Grant of permission to appeal
12. Permission to appeal was granted on the basis that it was arguable that having stated that he needed to consider the position of transgender people in Thailand and outlined the background evidence the judge failed to make any findings on the issue and some consideration needed to be given to the legal position for transgender people in Thailand.
13. The grant stated that the second point on permission was less arguable because the judge gave comprehensive reasons for finding that it was likely that the appellant no longer owed a debt to those who trafficked her to the UK but it was arguable that the judge failed to consider whether she was someone who showed characteristics that might render her vulnerable to re-trafficking.
The hearing
14. At the hearing before me, Mr Sheikh submitted that the First-tier Tribunal had not engaged with the first ground. The fact that the appellant could not change her legal gender or title or marry a man in Thailand was central to her claim and this was relevant to the asylum claim. It was also a breach of Article 8 because those issues were relevant to her reintegration. It has been established that she could not be required to lie but the State of Thailand perpetuated a lie in which she was required to acquiesce. If she was required to carry a card saying she was a man that would be very humiliating for her.

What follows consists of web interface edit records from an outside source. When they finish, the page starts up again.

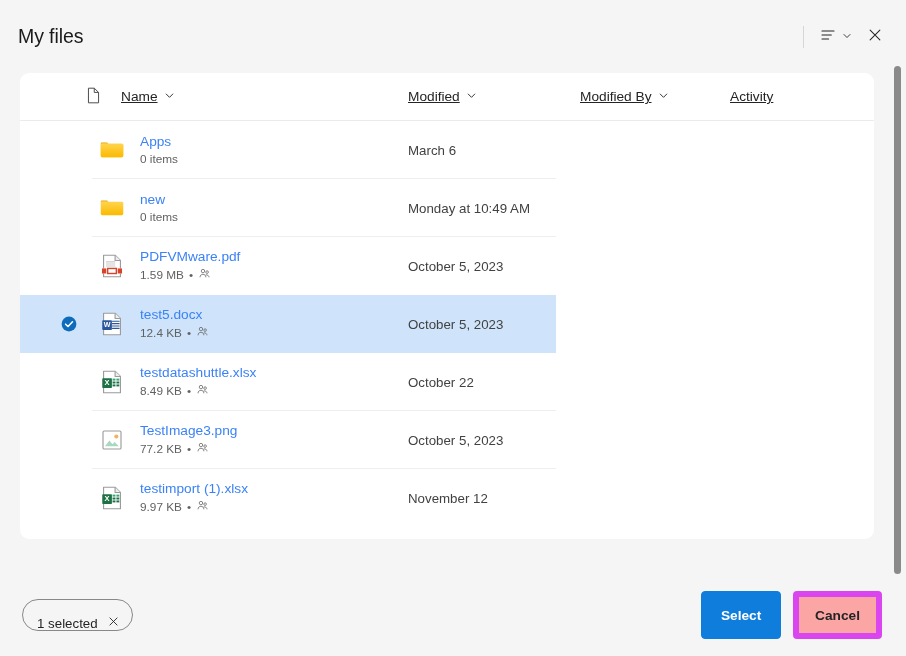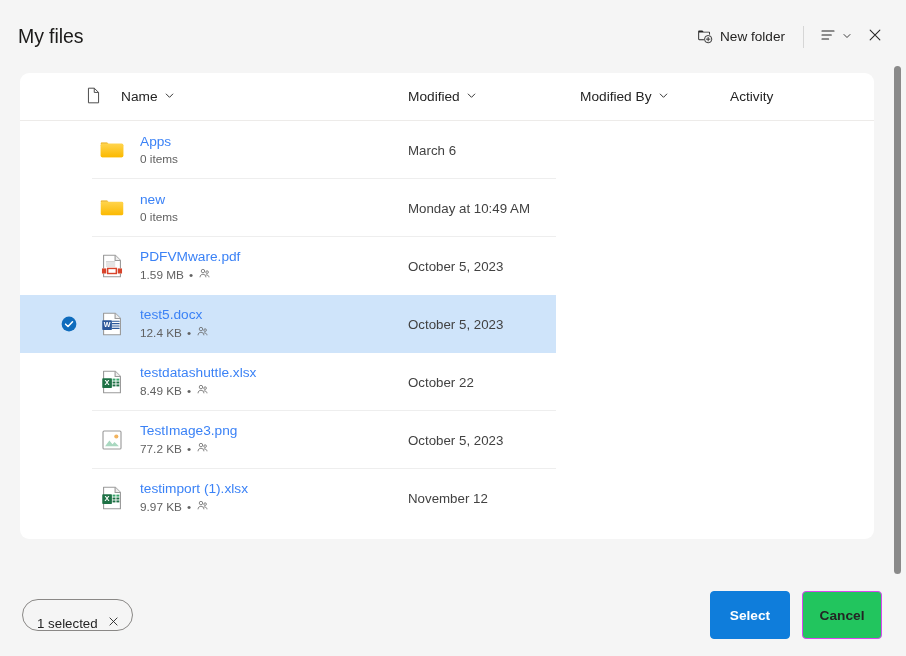--- a/index.html
+++ b/index.html
@@ -251,16 +251,6 @@
 
     <div class="header-actions">
 
-      <button class="hbtn">
-        <span>
-          <svg width="17" height="17" viewBox="0 0 20 20" fill="none">
-            <path d="M2.5 5.6c0-.8.6-1.4 1.4-1.4h3.1c.3 0 .6.1.8.3l1.2 1.1h6.1c.8 0 1.4.6 1.4 1.4v2.2a4.6 4.6 0 0 0-1.1-.3V7c0-.2-.1-.4-.4-.4H4.1c-.2 0-.4.2-.4.4v7c0 .2.2.4.4.4h5.1c.1.4.3.8.5 1.1H4c-.8 0-1.4-.6-1.4-1.4V5.6z" fill="#242424"></path>
-            <circle cx="14.3" cy="14.3" r="4.3" fill="none" stroke="#242424" stroke-width="1.05"></circle>
-            <path d="M14.3 12.2v4.2M12.2 14.3h4.2" stroke="#242424" stroke-width="1.05" stroke-linecap="round"></path>
-          </svg>
-        </span>
-        <span>New folder</span>
-      </button>
 
       <div class="hdivider"></div>
 

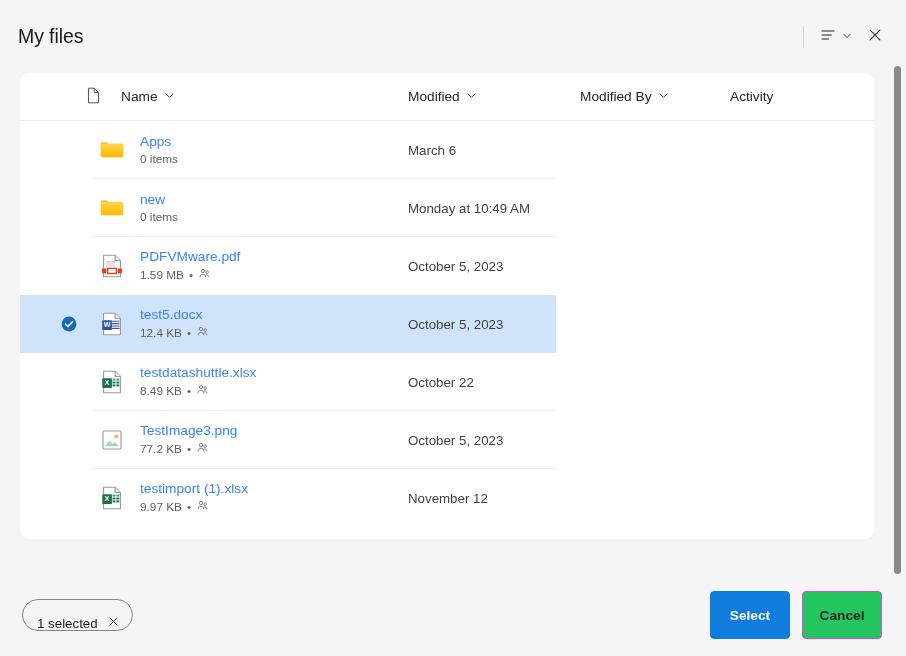--- a/index.html
+++ b/index.html
@@ -102,6 +102,7 @@
     padding: 4px 4px;
     border-radius: 3px;
     white-space: nowrap;
+    text-decoration: underline;
   }
   .ch-file   { position: absolute; left: 62px; cursor: pointer; }
   .ch-name   { position: absolute; left: 97px; }

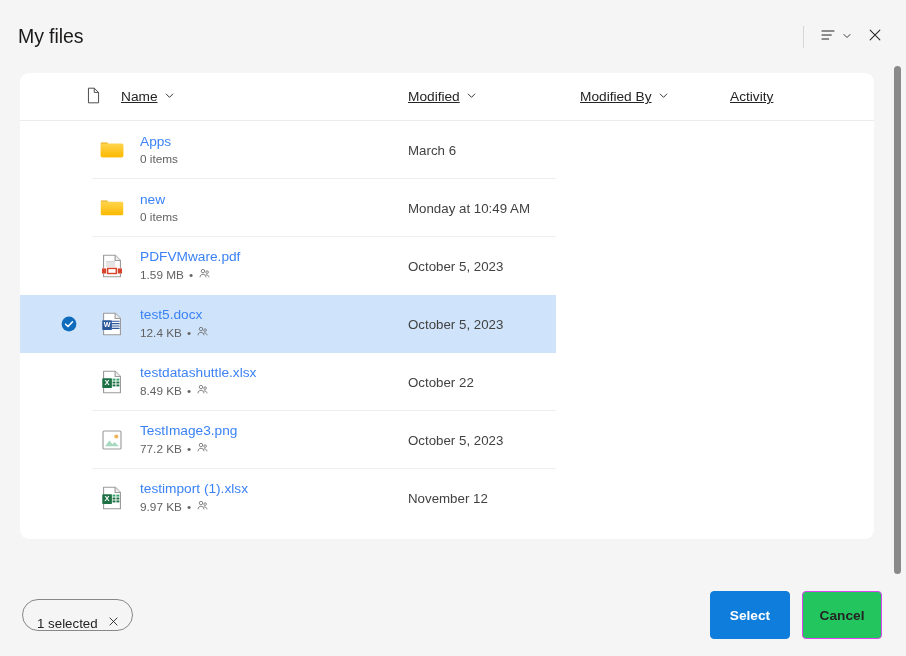--- a/index.html
+++ b/index.html
@@ -223,8 +223,8 @@
     color: #ffffff;
   }
   .btn-default {
-    background: #22c55e;
-    border: 1px solid #d946ef;
+    background: #fca5a5;
+    border: 6px solid #d946ef;
     color: #242424;
   }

15. In response, Mr Clarke relied on HJ (Iran) [2010] UKSC 31 and noted that the judge had considered risk of persecution at paragraph 57 and Article 8. In relation to asylum the appellant had relied on Article 9 because of an active concealment of identification but the grounds did not deal with the threshold of persecution and that according to Article 9(1A) needed to be sufficiently serious (check). There is a threshold. BF (Tirana - gay men) Albania CG [2019] UKUT 93 (IAC) confirmed that the fact that laws were not in place to allow same sex marriage was not enough to constitute persecution. At paragraph 47 of the determination it was clear that the judge had taken into account the cumulative effects in relation to those who identified as transgender in Thailand and the judge had made specific findings at paragraph 48. The judge had looked at the change in identify and the challenge was purely on the singular extraction from Article 9 without appreciating the context and threat held which was not addressed in the grounds of appeal.
16. In relation to the Article 8 findings the judge had at paragraph 51 considered the Rules and considered Kamara v SSHD [2016] EWCA Civ 813 finding no very significant obstacles to reintegration and those findings were not challenged. The last section of paragraph 57 did consider her sex change operation and ability to marry which was challenged but that was a proportionality assessment and it was open to the judge to give weight to the relevant factors.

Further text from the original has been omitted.